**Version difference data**
□ □ □ □ □ □ □

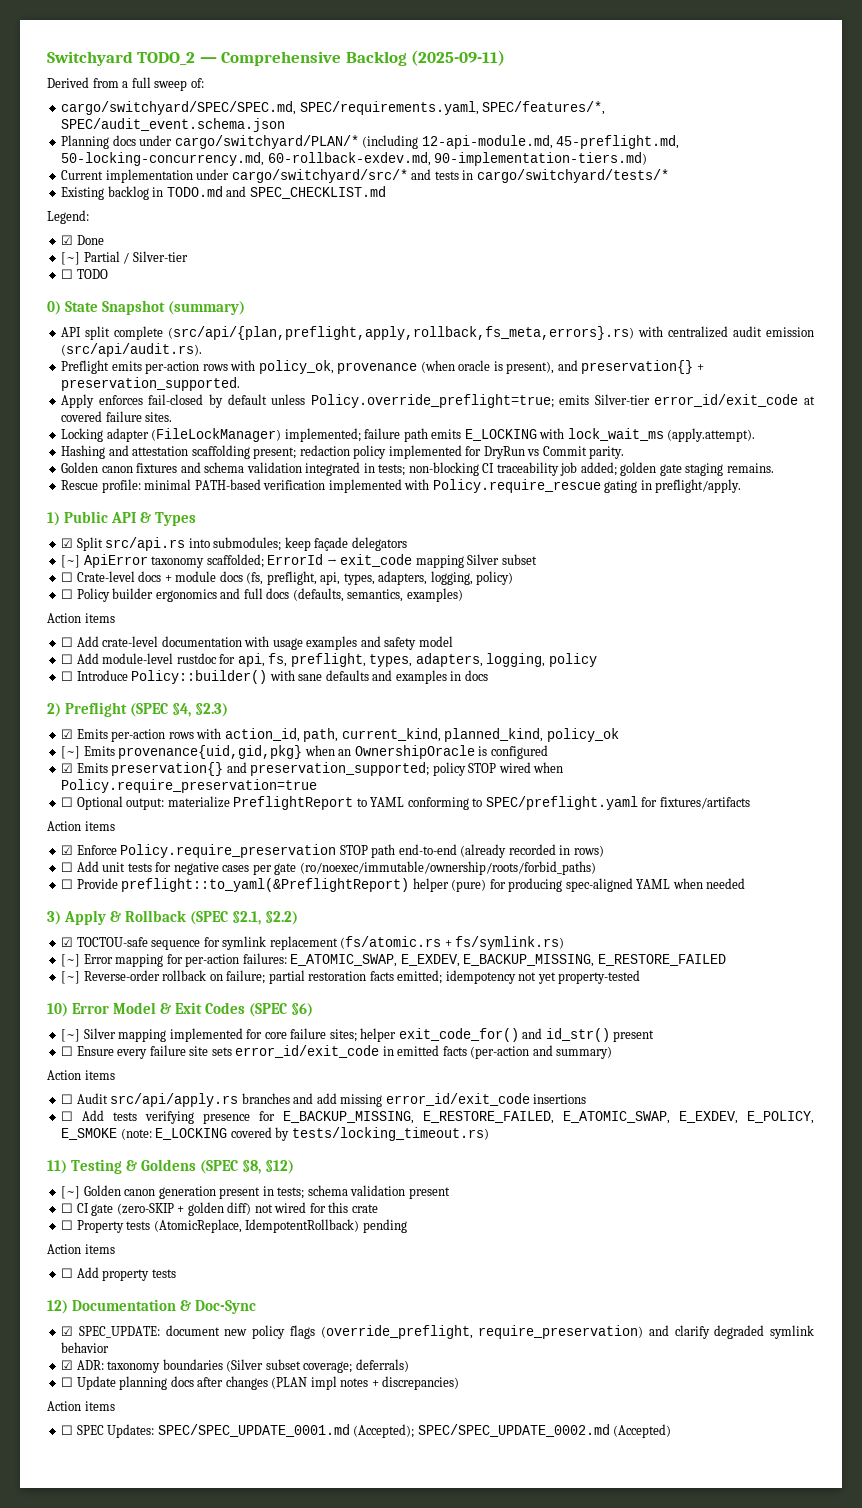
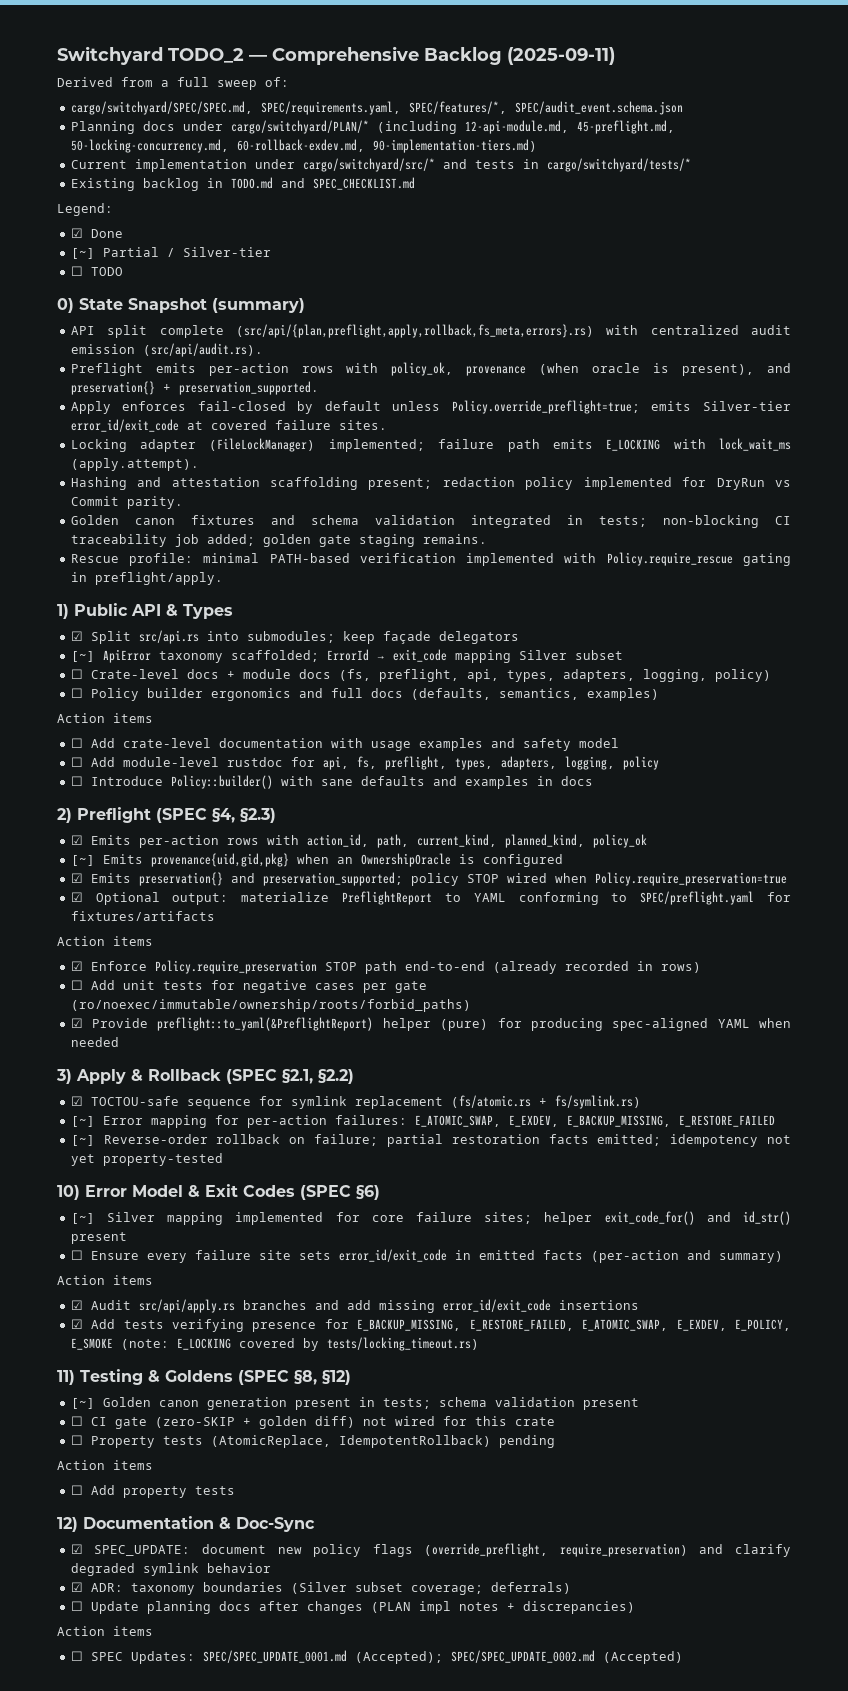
- ☐ Optional output: materialize PreflightReport to YAML conforming to SPEC/preflight.yaml for fixtures/artifacts
+ ☑ Optional output: materialize PreflightReport to YAML conforming to SPEC/preflight.yaml for fixtures/artifacts
- ☐ Provide preflight::to_yaml(&PreflightReport) helper (pure) for producing spec-aligned YAML when needed
+ ☑ Provide preflight::to_yaml(&PreflightReport) helper (pure) for producing spec-aligned YAML when needed
- ☐ Audit src/api/apply.rs branches and add missing error_id/exit_code insertions
+ ☑ Audit src/api/apply.rs branches and add missing error_id/exit_code insertions
- ☐ Add tests verifying presence for E_BACKUP_MISSING, E_RESTORE_FAILED, E_ATOMIC_SWAP, E_EXDEV, E_POLICY, E_SMOKE (note: E_LOCKING covered by tests/locking_timeout.rs)
+ ☑ Add tests verifying presence for E_BACKUP_MISSING, E_RESTORE_FAILED, E_ATOMIC_SWAP, E_EXDEV, E_POLICY, E_SMOKE (note: E_LOCKING covered by tests/locking_timeout.rs)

□ □ □ □ □ □ □

**TASK TO CARRY OUT**
Copy all the data exactly as written, but skip any picture.

**EXERCISE OUTPUT**
- ☐ Optional output: materialize PreflightReport to YAML conforming to SPEC/preflight.yaml for fixtures/artifacts
+ ☑ Optional output: materialize PreflightReport to YAML conforming to SPEC/preflight.yaml for fixtures/artifacts
- ☐ Provide preflight::to_yaml(&PreflightReport) helper (pure) for producing spec-aligned YAML when needed
+ ☑ Provide preflight::to_yaml(&PreflightReport) helper (pure) for producing spec-aligned YAML when needed
- ☐ Audit src/api/apply.rs branches and add missing error_id/exit_code insertions
+ ☑ Audit src/api/apply.rs branches and add missing error_id/exit_code insertions
- ☐ Add tests verifying presence for E_BACKUP_MISSING, E_RESTORE_FAILED, E_ATOMIC_SWAP, E_EXDEV, E_POLICY, E_SMOKE (note: E_LOCKING covered by tests/locking_timeout.rs)
+ ☑ Add tests verifying presence for E_BACKUP_MISSING, E_RESTORE_FAILED, E_ATOMIC_SWAP, E_EXDEV, E_POLICY, E_SMOKE (note: E_LOCKING covered by tests/locking_timeout.rs)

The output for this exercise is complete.